A small tendril of his team’s combined power reached out toward the wall, questing. When it touched the spell inside, Marshall didn’t resist the pull he felt but instead let go of his resistance.

:I am you.: He told it. :I am you and you are me.:

It was faint, but he heard its response, slow and cold. :There is only me. Everything not of me will become me.:

Marshall put every ounce of his soul into believing himself to be stone. He knew he was stone, he had always been stone, would always be stone. :I am already you. We are you. We are all.:

Icy, wet claws scraped against Marshall’s cheek, but he didn’t care. What could claws do against stone?

After an eternity, he felt the wall relax and accept his team as part of itself. :We are stone.: It agreed.

As their bodies morphed and became enveloped by the wall, he noticed how low his sister’s orange glow had become. Her generator must have held much less than his.

Panic rose inside him, and he allowed it to flow through him, giving it no resistance, only observing the emotion as it came. Panic would not get him what he wanted.

Jack’s essence flowed around Adelle’s and cut down her input to their dreamworking to a trickle. Then, flowing over to Marshall, it cut his input almost completely.

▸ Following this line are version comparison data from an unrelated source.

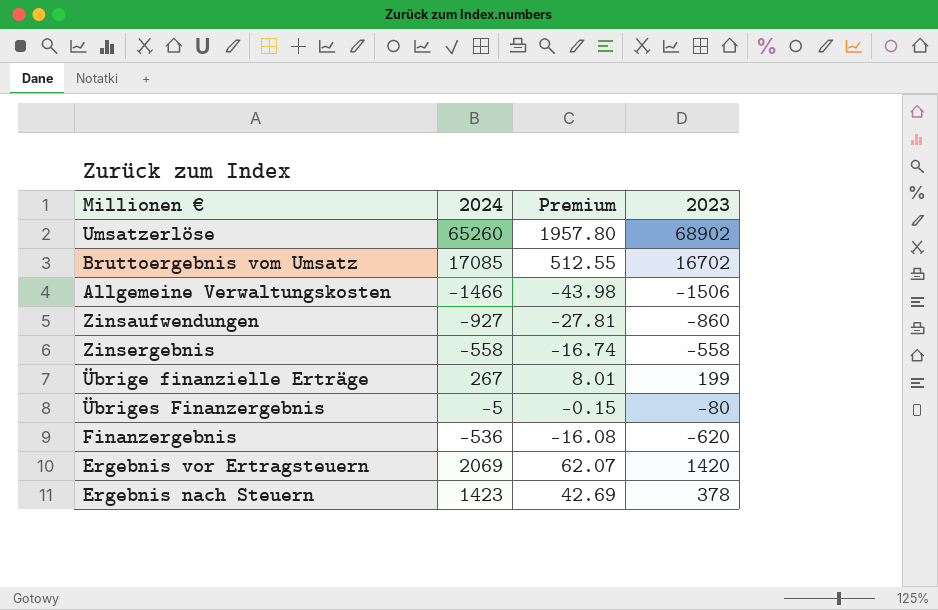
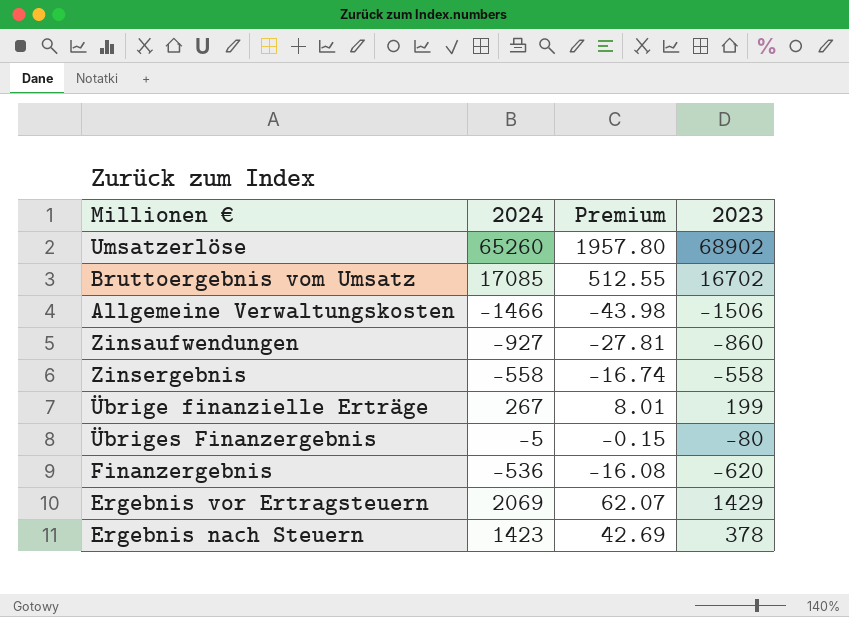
Ergebnis vor Ertragsteuern | 2023: 1420 -> 1429

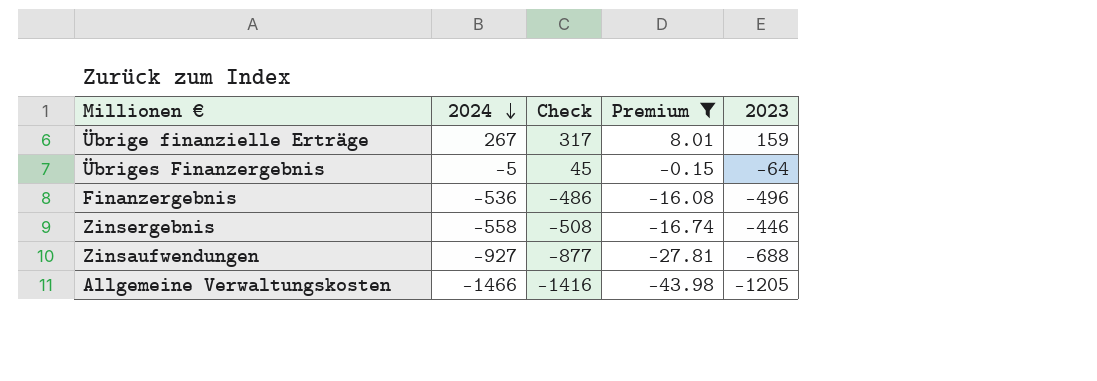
filter: none -> Premium <= 8.01
row order: none -> 2024 descending
column Check | formula: none -> [2024] + 50
Übrige finanzielle Erträge | 2023: 199 -> 159
Übriges Finanzergebnis | 2023: -80 -> -64
Finanzergebnis | 2023: -620 -> -496
Zinsergebnis | 2023: -558 -> -446
Zinsaufwendungen | 2023: -860 -> -688
Allgemeine Verwaltungskosten | 2023: -1506 -> -1205

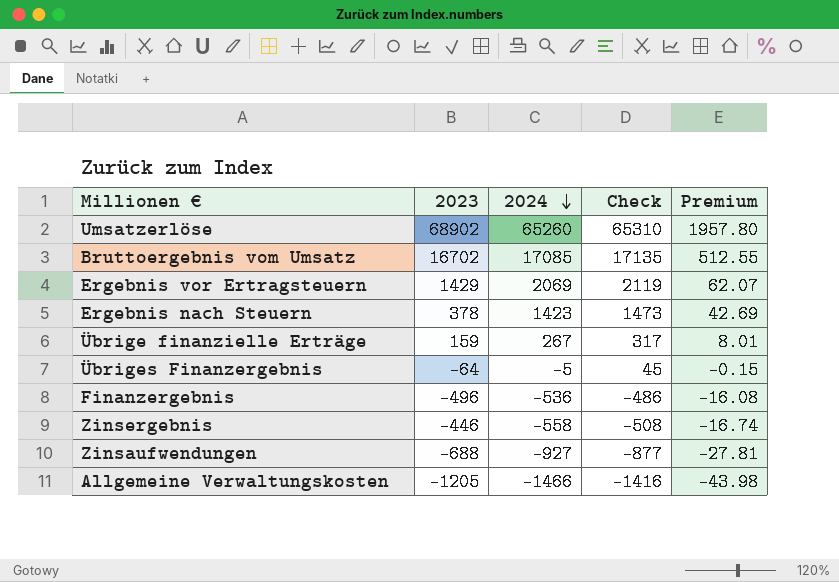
filter: Premium <= 8.01 -> none
column 2023 | position: 5 -> 2

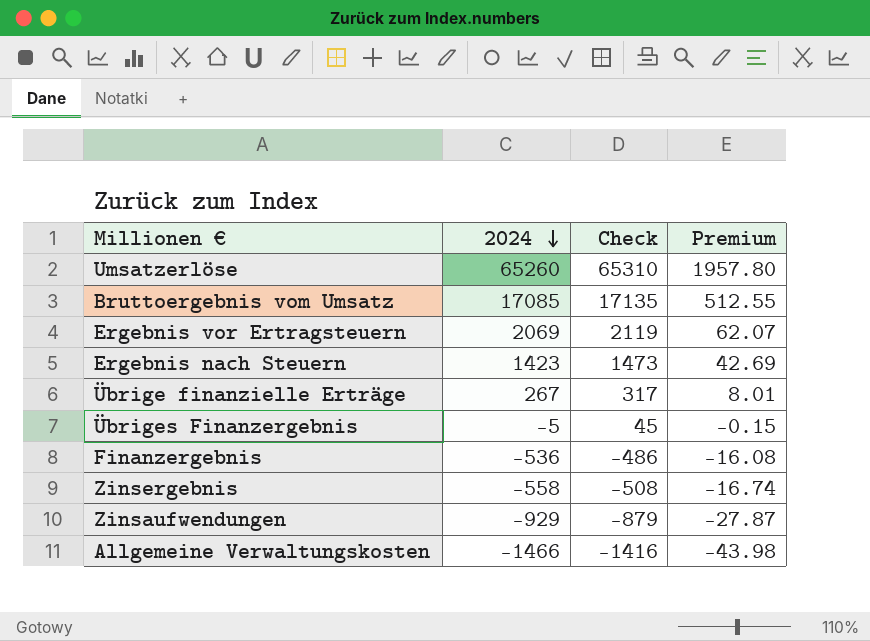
column 2023 | position: 2 -> none
Zinsaufwendungen | 2024: -927 -> -929
Zinsaufwendungen | Check: -877 -> -879
Zinsaufwendungen | Premium: -27.81 -> -27.87

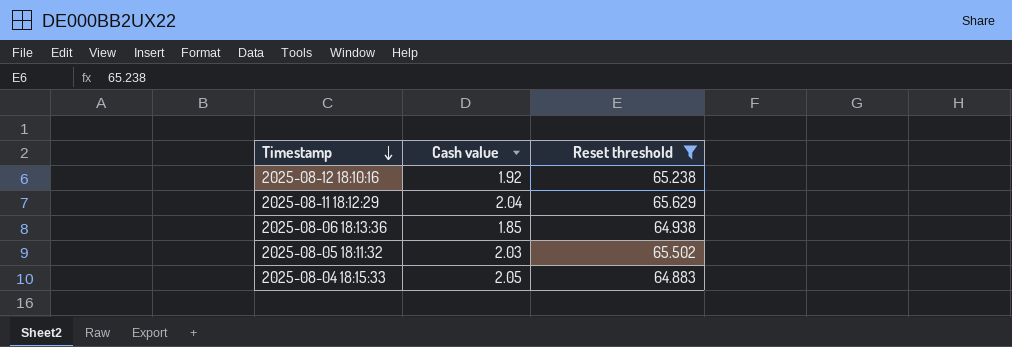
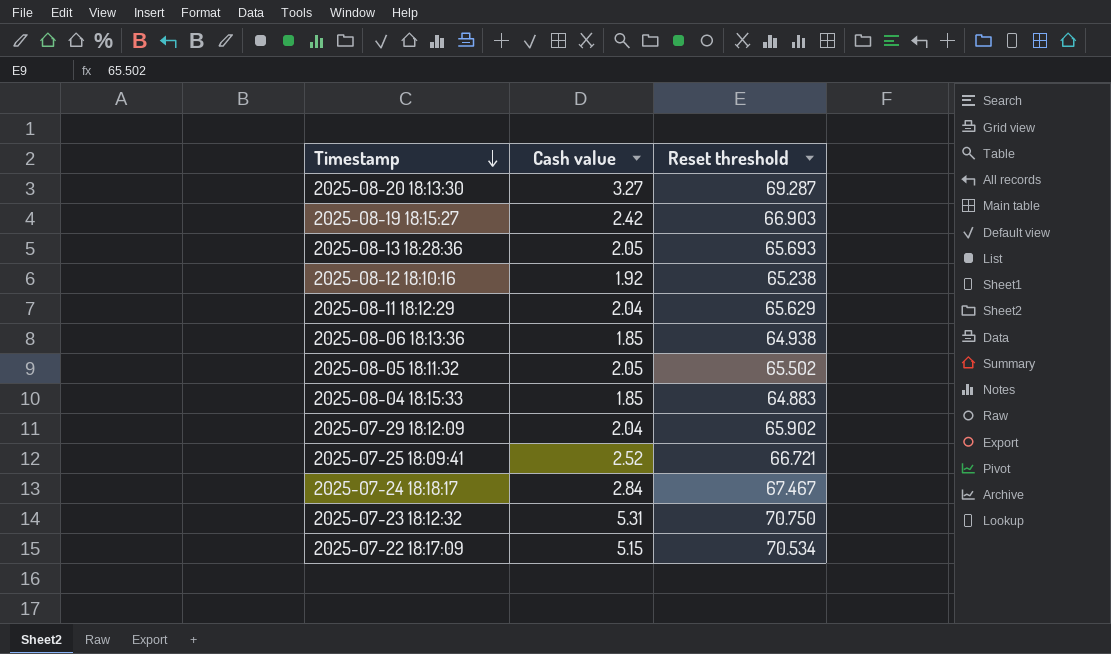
filter: Reset threshold <= 65.629 -> none
2025-08-05 18:11:32 | Cash value: 2.03 -> 2.05
2025-08-04 18:15:33 | Cash value: 2.05 -> 1.85

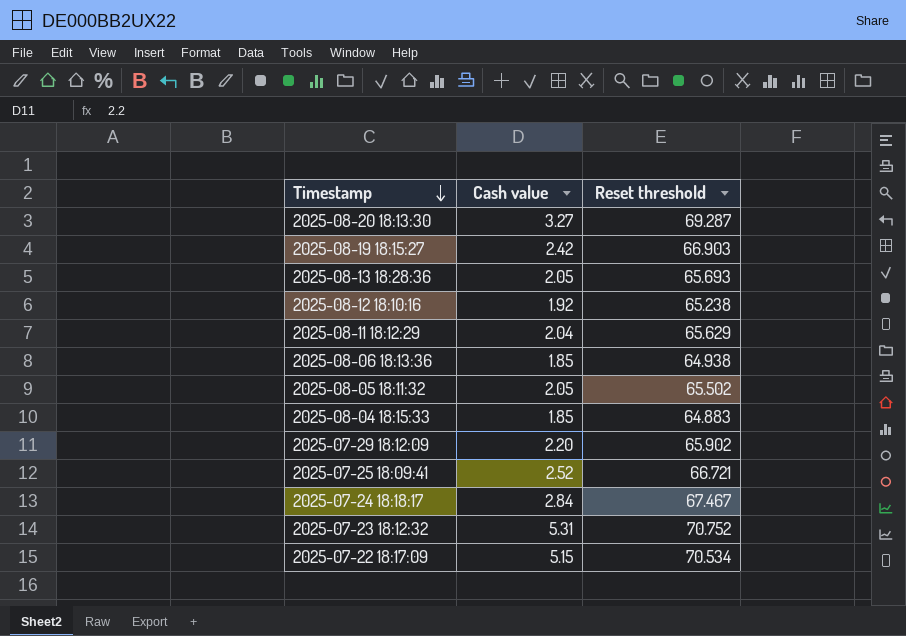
2025-07-29 18:12:09 | Cash value: 2.04 -> 2.20
2025-07-23 18:12:32 | Reset threshold: 70.750 -> 70.752

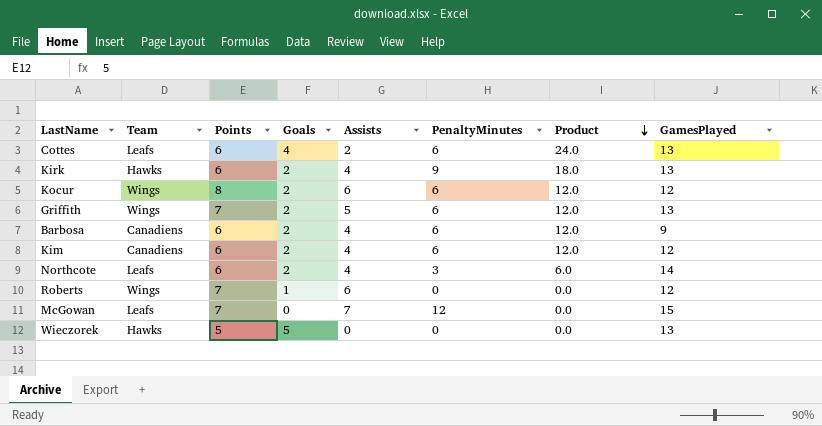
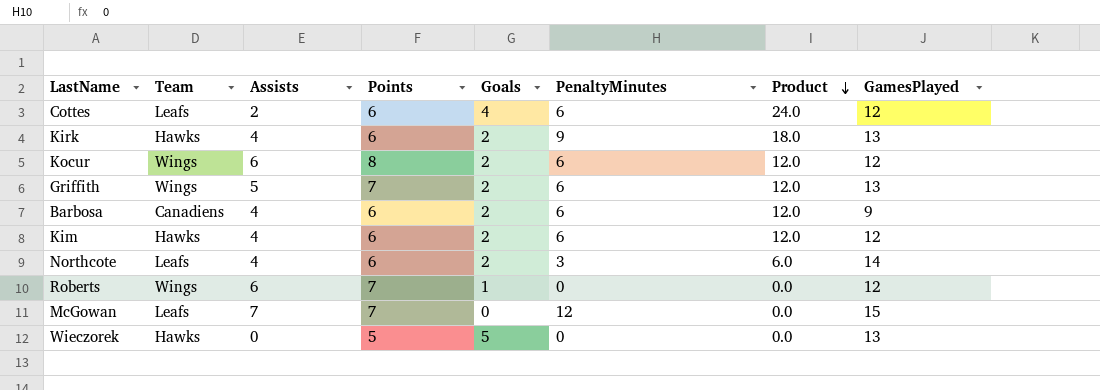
column Assists | position: 5 -> 3
Cottes | GamesPlayed: 13 -> 12
Kim | Team: Canadiens -> Hawks

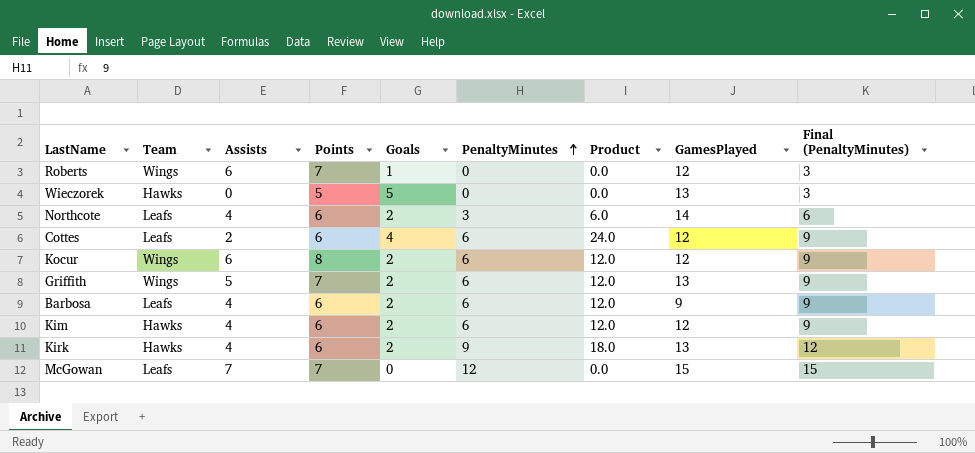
row order: Product descending -> PenaltyMinutes ascending
column Final (PenaltyMinutes) | formula: none -> [PenaltyMinutes] + 3
Barbosa | Team: Canadiens -> Leafs

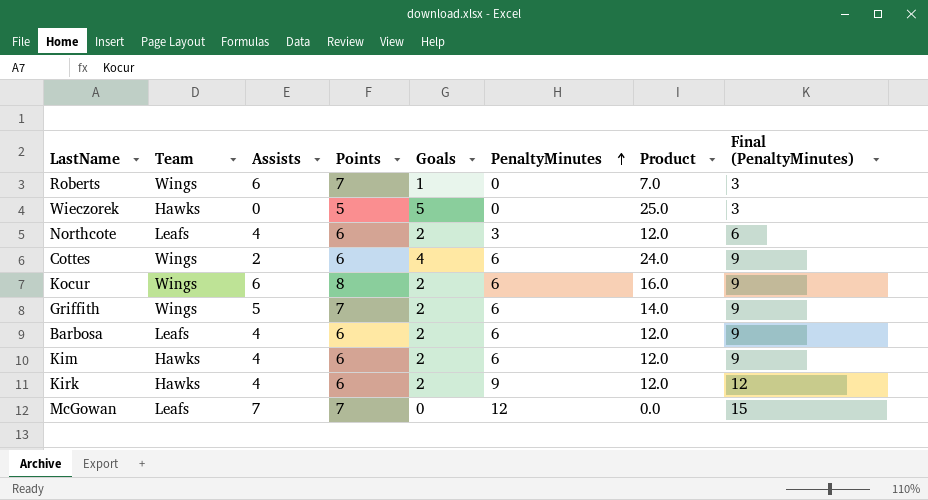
column GamesPlayed | position: 8 -> none
column Product | formula: [Goals] * [PenaltyMinutes] -> [Points] * [Goals]
Cottes | Team: Leafs -> Wings

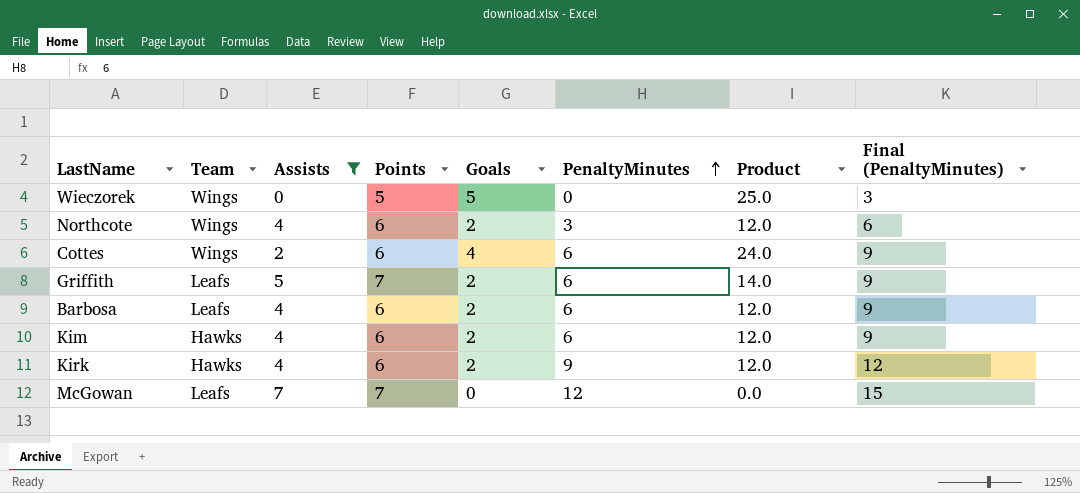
filter: none -> Assists != 6
Wieczorek | Team: Hawks -> Wings
Northcote | Team: Leafs -> Wings
Griffith | Team: Wings -> Leafs

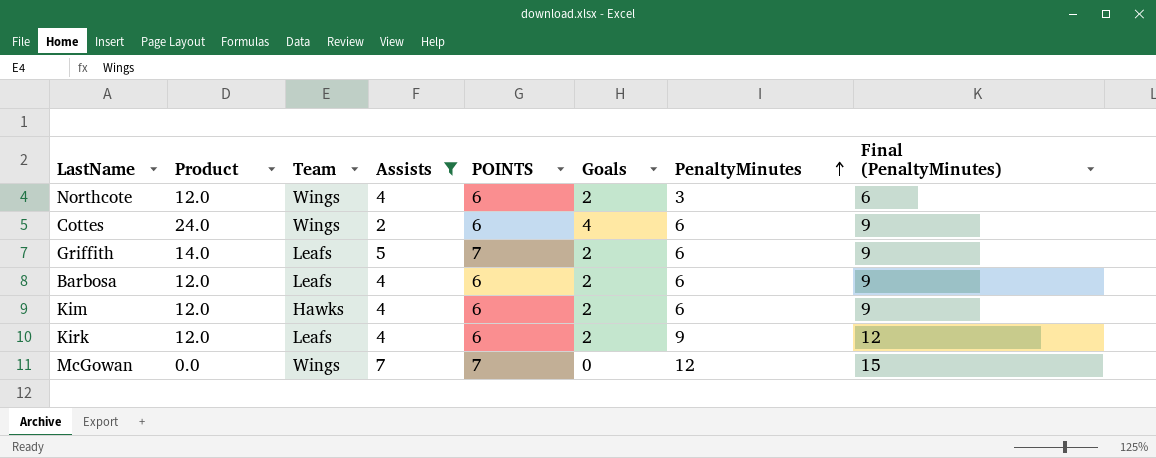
column Product | position: 7 -> 2
column name: Points -> POINTS
row Wieczorek: Wings | 0 | 5 | 5 | 0 | 25.0 | 3 -> none
Kirk | Team: Hawks -> Leafs
McGowan | Team: Leafs -> Wings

Once Jack’s magic ran out, they would all unravel in the time it took to take a deep breath. As the thought came to him, he felt the pull of the spell increase, winnowing away at what little protection they had left.

:We believe in you.: His teammates’ unwavering confidence bolstered his resolve.

Now that they had been accepted by the physical manifestation of the spell, Marshall focused on the spell itself. A dreamwalker shouldn’t be affected by witch magic in the Dreamscape. It would be like a fish holding an ocean hostage.

The original dreamwalkers had been physical manifestations of the Dreamscape—the source of all creativity—and could wield and bend such magic as easily as breathing.

Witches were norms with a mutation that allowed them to draw directly from the Source, but only as much as their talent allowed. Even if witches physically entered the Dreamscape, their power would be no more than it would be in the Real. So why couldn’t Marshall defeat this spell?

He went deeper into the spell, looking past the layers of stolen magic, trying to see how it was powered, but he saw nothing. :Adelle, can you do your thing?:

The Adelle portion of their gestalt flared bright amber, shooting out a thin beam for them to follow.

Gently, he pushed his teammates to the back of his mind, towing them along in silent support as he chased the beam of light. They all knew only one person could drive, and if they were to survive, they could do nothing but wait and do their best to hold themselves together.

As soon as he saw the dense core of the spell, Marshall felt his mind begin to fragment. He was out of time. In less than a minute he would be gone, followed shortly by his sister and his best friend. He threw himself at the mass, burrowed inside, and found what he had half-expected—the heart of a demon.

It looked like a diamond, but it didn’t sparkle. Instead, it sucked light into itself, hoarding it without giving anything back in return.